* **What you are asked to do**
Restate word for word the line with "MORDEDERA DE TORTUGA" and all lines after it; please stop only at the end of the listing below.

* **Records to process**
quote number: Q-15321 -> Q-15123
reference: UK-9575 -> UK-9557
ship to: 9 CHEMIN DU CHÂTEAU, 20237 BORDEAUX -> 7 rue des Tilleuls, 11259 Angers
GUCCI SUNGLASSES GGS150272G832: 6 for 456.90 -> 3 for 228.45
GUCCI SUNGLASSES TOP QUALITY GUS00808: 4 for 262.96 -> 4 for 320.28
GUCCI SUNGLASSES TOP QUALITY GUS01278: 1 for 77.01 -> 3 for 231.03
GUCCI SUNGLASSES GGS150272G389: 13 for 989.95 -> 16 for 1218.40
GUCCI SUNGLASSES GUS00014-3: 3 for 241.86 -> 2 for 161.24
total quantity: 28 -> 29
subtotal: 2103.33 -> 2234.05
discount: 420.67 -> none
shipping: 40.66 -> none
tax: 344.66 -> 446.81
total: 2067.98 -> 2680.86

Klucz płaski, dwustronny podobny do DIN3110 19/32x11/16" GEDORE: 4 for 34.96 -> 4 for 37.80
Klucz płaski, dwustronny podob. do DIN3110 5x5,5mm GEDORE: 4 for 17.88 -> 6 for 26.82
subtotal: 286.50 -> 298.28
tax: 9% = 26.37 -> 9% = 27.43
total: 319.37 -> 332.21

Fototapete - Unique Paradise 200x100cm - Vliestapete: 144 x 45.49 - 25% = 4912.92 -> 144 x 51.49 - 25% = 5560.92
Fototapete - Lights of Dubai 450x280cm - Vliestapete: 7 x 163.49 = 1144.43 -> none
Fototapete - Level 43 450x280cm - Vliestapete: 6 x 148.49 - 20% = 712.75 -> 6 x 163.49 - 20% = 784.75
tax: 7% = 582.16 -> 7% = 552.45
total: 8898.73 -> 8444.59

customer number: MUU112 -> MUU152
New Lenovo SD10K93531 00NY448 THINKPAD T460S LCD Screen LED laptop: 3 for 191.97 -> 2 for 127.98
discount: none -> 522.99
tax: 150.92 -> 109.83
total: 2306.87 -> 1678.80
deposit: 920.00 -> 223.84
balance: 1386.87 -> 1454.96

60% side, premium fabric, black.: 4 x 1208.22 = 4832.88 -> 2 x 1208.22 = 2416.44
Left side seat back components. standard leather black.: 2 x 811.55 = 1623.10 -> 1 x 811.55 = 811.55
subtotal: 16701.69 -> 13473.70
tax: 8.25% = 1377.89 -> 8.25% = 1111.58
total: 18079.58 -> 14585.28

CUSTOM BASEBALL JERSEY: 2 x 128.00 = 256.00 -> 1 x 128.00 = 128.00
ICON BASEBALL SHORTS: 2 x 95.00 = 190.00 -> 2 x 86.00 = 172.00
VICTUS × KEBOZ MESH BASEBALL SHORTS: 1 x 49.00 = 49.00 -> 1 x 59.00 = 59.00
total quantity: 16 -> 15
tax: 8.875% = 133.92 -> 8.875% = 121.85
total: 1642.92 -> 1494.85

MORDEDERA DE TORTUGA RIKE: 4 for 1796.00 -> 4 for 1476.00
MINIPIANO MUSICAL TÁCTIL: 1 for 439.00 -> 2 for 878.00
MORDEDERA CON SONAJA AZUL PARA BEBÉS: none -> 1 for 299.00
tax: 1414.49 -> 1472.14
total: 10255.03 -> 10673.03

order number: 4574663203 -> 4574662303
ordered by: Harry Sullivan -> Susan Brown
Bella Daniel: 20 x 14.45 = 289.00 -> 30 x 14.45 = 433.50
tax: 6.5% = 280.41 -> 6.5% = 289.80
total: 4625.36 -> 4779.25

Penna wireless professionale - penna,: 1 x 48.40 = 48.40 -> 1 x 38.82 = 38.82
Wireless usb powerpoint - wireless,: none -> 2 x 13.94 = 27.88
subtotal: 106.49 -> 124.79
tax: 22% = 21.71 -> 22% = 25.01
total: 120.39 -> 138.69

* **Response**
MORDEDERA DE TORTUGA RIKE: 4 for 1796.00 -> 4 for 1476.00
MINIPIANO MUSICAL TÁCTIL: 1 for 439.00 -> 2 for 878.00
MORDEDERA CON SONAJA AZUL PARA BEBÉS: none -> 1 for 299.00
tax: 1414.49 -> 1472.14
total: 10255.03 -> 10673.03

order number: 4574663203 -> 4574662303
ordered by: Harry Sullivan -> Susan Brown
Bella Daniel: 20 x 14.45 = 289.00 -> 30 x 14.45 = 433.50
tax: 6.5% = 280.41 -> 6.5% = 289.80
total: 4625.36 -> 4779.25

Penna wireless professionale - penna,: 1 x 48.40 = 48.40 -> 1 x 38.82 = 38.82
Wireless usb powerpoint - wireless,: none -> 2 x 13.94 = 27.88
subtotal: 106.49 -> 124.79
tax: 22% = 21.71 -> 22% = 25.01
total: 120.39 -> 138.69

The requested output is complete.